In seinen jüngsten Beobachtungen der guatemaltekischen Regierung drückt der UN-Menschenrechtsausschuss seine Sorge über die Diskriminierung und Gewalt aufgrund der sexuellen Orientierung oder Geschlechtsidentität der Opfer aus sowie über die Kriminalisierung von Schwangerschaftsabbrüchen und Fehlgeburten und den Mangel an angemessenen reproduktiven Gesundheitsleistungen.
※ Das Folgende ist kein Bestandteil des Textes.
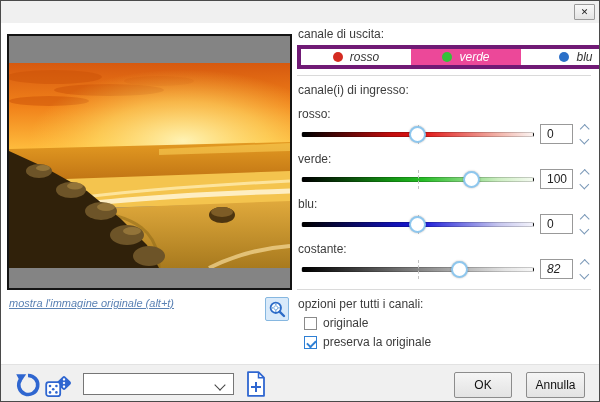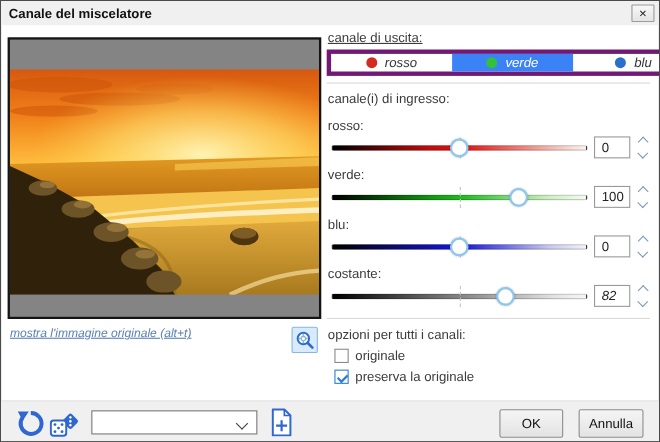--- a/index.html
+++ b/index.html
@@ -76,7 +76,6 @@
 <div id="app">
 
   <div class="titlebar">
-    <span class="title">Canale del miscelatore</span>
     <button class="close-btn">
       <span>✕</span>
     </button>

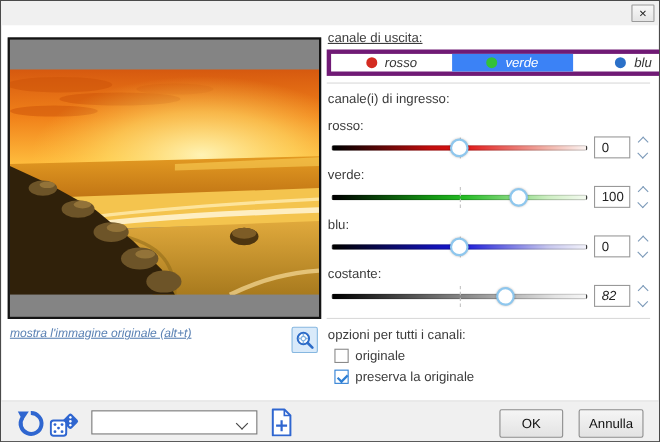--- a/index.html
+++ b/index.html
@@ -155,7 +155,7 @@
     </svg>
   </button>
 
-  <div class="rlabel" style="left:297px;top:26px;text-decoration:underline;">canale di uscita:</div>
+  <div class="rlabel" style="left:297px;top:26px;">canale di uscita:</div>
   <div class="tabstrip">
     <div class="tab">
       <span class="dot" style="background:#d42b21;"></span>

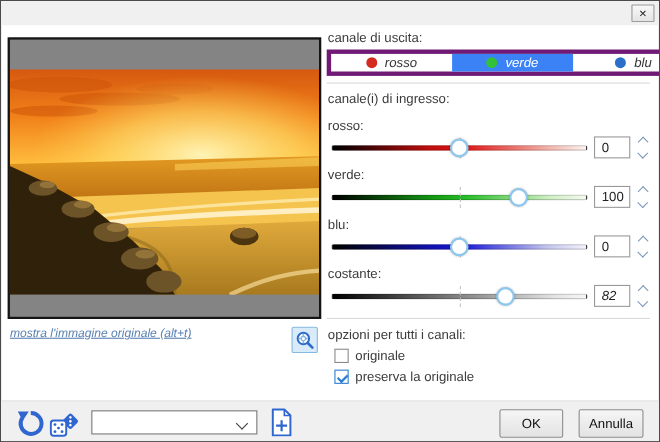--- a/index.html
+++ b/index.html
@@ -29,7 +29,7 @@
   .tabstrip{position:absolute;left:296px;top:44px;width:338px;height:24px;box-sizing:border-box;
     border:4px solid #701a75;display:flex;background:#fff;font-style:italic;}
   .tab{flex:1;display:flex;align-items:center;justify-content:center;font-size:12px;color:#333;cursor:default;}
-  .tab.selected{background:#3b82f6;color:#fff;}
+  .tab.selected{background:#ec4899;color:#fff;}
   .dot{width:10px;height:10px;border-radius:50%;margin-right:7px;flex:0 0 auto;}
   .hline{position:absolute;left:296px;width:294px;height:1px;background:#dadada;}
   

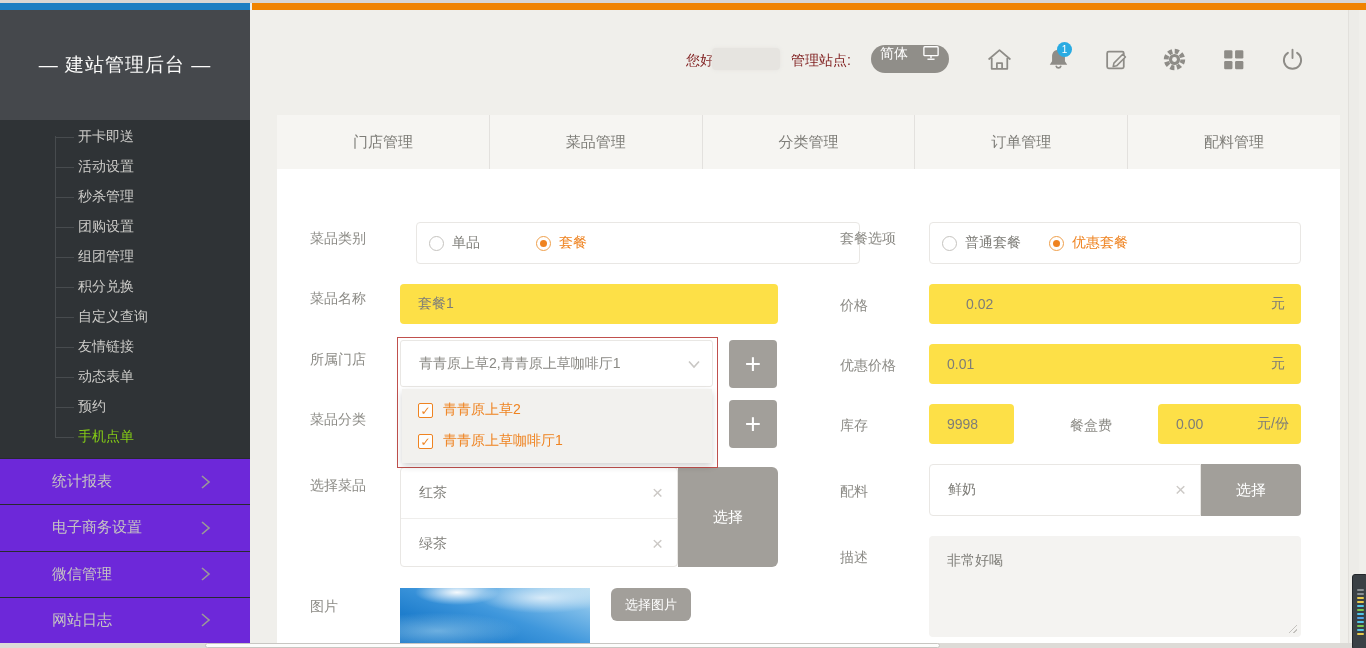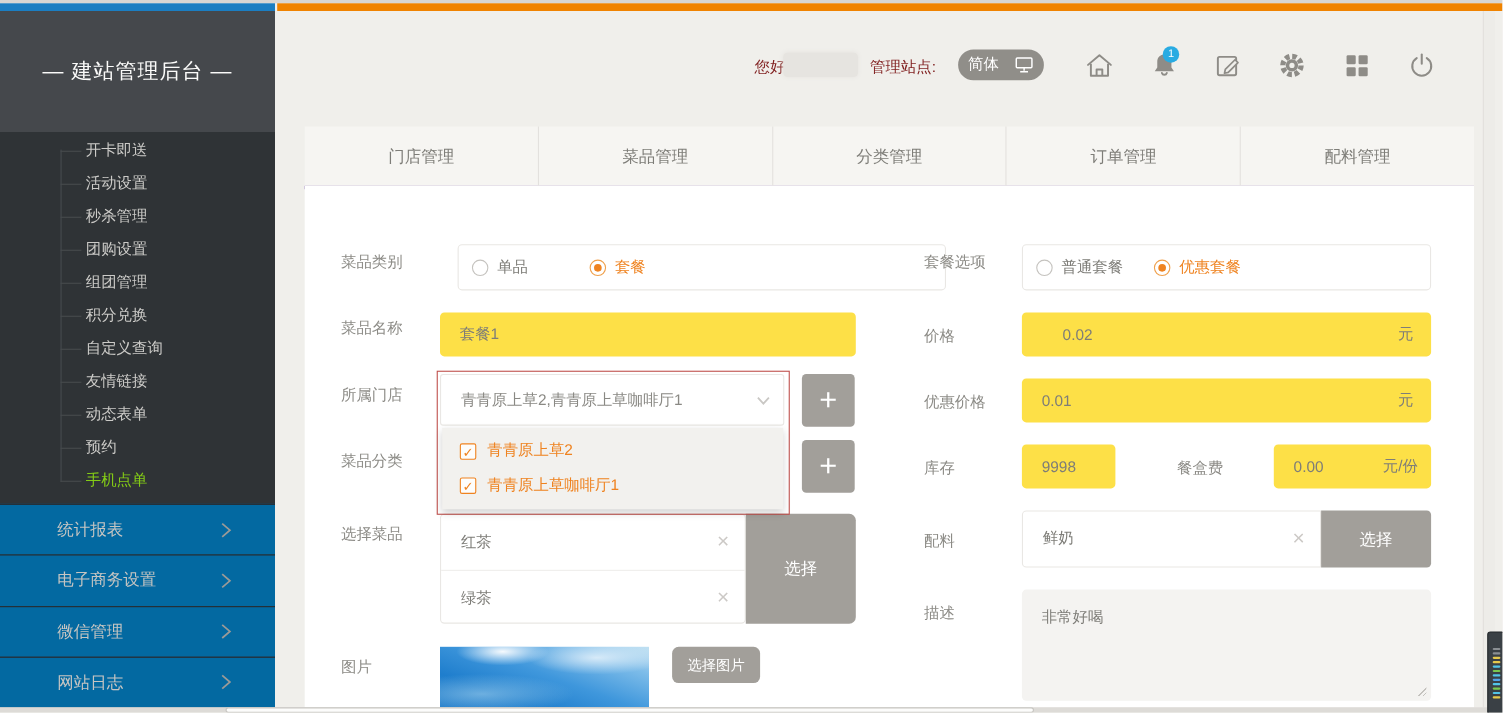--- a/index.html
+++ b/index.html
@@ -24,7 +24,7 @@
   
   .htext{font-size:14px;color:#7f1d1d;}
   .pill-name{left:712px;top:48px;width:68px;height:22px;background:#e6e4e0;border-radius:4px;box-shadow:0 0 4px #e6e4e0;}
-  .pill-lang{left:871px;top:45px;width:78px;height:28px;background:#908e89;border-radius:14px;color:#fff;display:flex;align-items:center;justify-content:center;gap:14px;font-size:14px;cursor:pointer;}
+  .pill-lang{left:871px;top:45px;width:78px;height:28px;background:#908e89;border-radius:14px;color:#fff;display:flex;justify-content:center;gap:14px;font-size:14px;cursor:pointer;}
   .hicon{width:27px;height:27px;cursor:pointer;}
   .badge{left:1057px;top:42px;width:15px;height:15px;background:#29abe2;border-radius:50%;color:#fff;font-size:10px;display:flex;align-items:center;justify-content:center;}
   

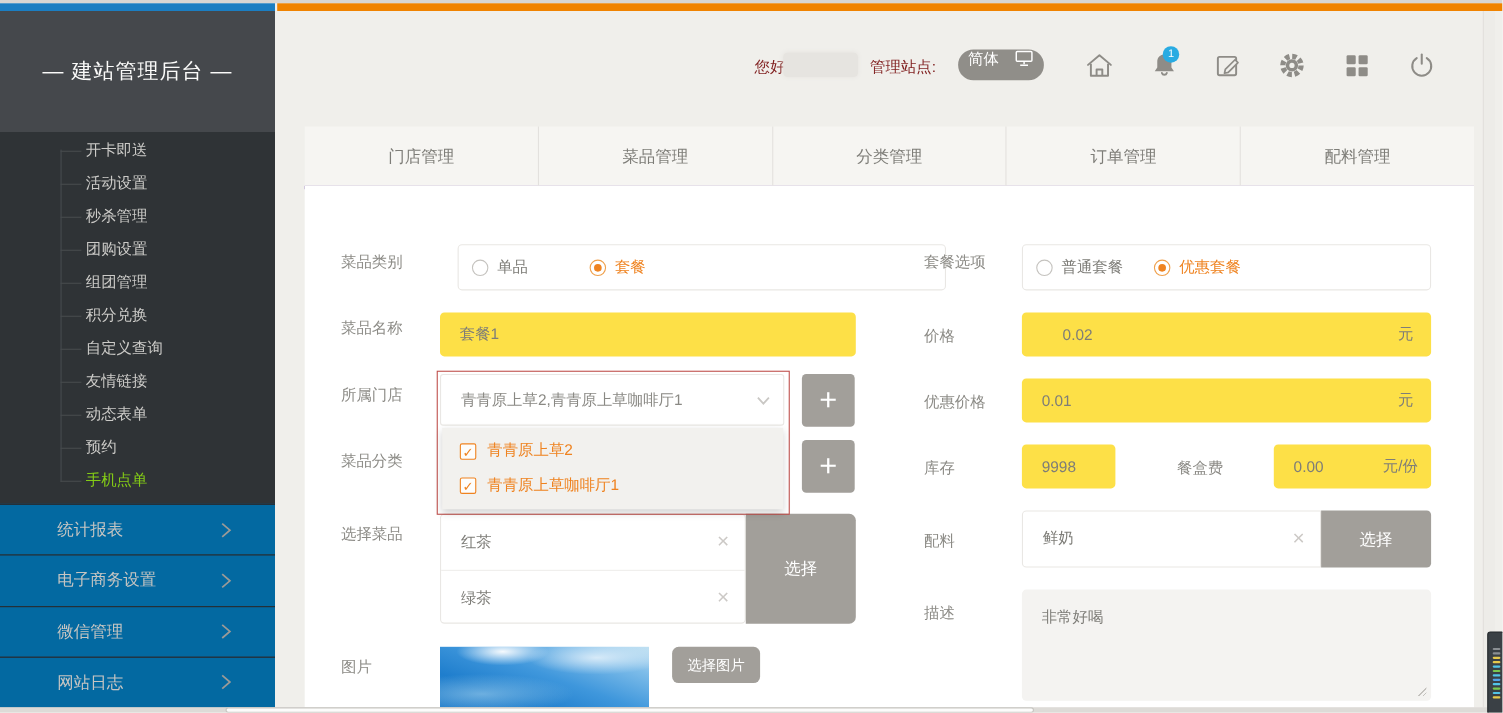--- a/index.html
+++ b/index.html
@@ -19,7 +19,7 @@
   .mitem::before{content:"";position:absolute;left:55px;top:50%;width:19px;height:1px;background:#474b4e;}
   .mitem.active{color:#84cc16;}
   .groups{position:absolute;left:0;top:448px;width:250px;bottom:0;display:flex;flex-direction:column;}
-  .group{flex:1;background:#0369a1;border-top:1px solid #282b2e;display:flex;align-items:center;padding:0 0 0 52px;font-size:15px;color:#c6c5c2;position:relative;cursor:pointer;}
+  .group{flex:1;background:#6d28d9;border-top:1px solid #282b2e;display:flex;align-items:center;padding:0 0 0 52px;font-size:15px;color:#c6c5c2;position:relative;cursor:pointer;}
   .group svg{position:absolute;right:38px;}
   
   .htext{font-size:14px;color:#7f1d1d;}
Er fordert die guatemaltekische Regierung auf, "den ungehinderten Zugang zu sexuellen und reproduktiven Gesundheitsleistungen, Notfallverhütungsmitteln und einer umfassenden Sexualerziehung für Männer, Frauen, Jungs und Mädchen im ganzen Land zu gewährleisten".

Der UN-Ausschuss für die Rechte des Kindes empfahl seinerseits ausdrücklich, die guatemaltekische Regierung solle "gewährleisten, dass die sexuelle und reproduktive Gesundheiterziehung Teil des schulischen Lehrplans sind und sie unter Einbeziehung von heranwachsenden Mädchen und Jungen entwickelt wird und besonderes Augenmerk auf die Verhütung früher Schwangerschaften und sexuell übertragbarer Krankheiten legt".

Der Gesetzentwurf 5272 wurde dem Kongress am 27. April 2017 vorgelegt. Die zweite Lesung fand am 28. August 2018 statt. Nun muss der Entwurf in eine obligatorische dritte Lesung in der Plenarsitzung, die schon in den nächsten Tagen stattfinden könnte. Sollte ihm dort grundsätzlich zugestimmt werden, wird eine letzte Abstimmung zu den einzelnen Paragrafen durchgeführt.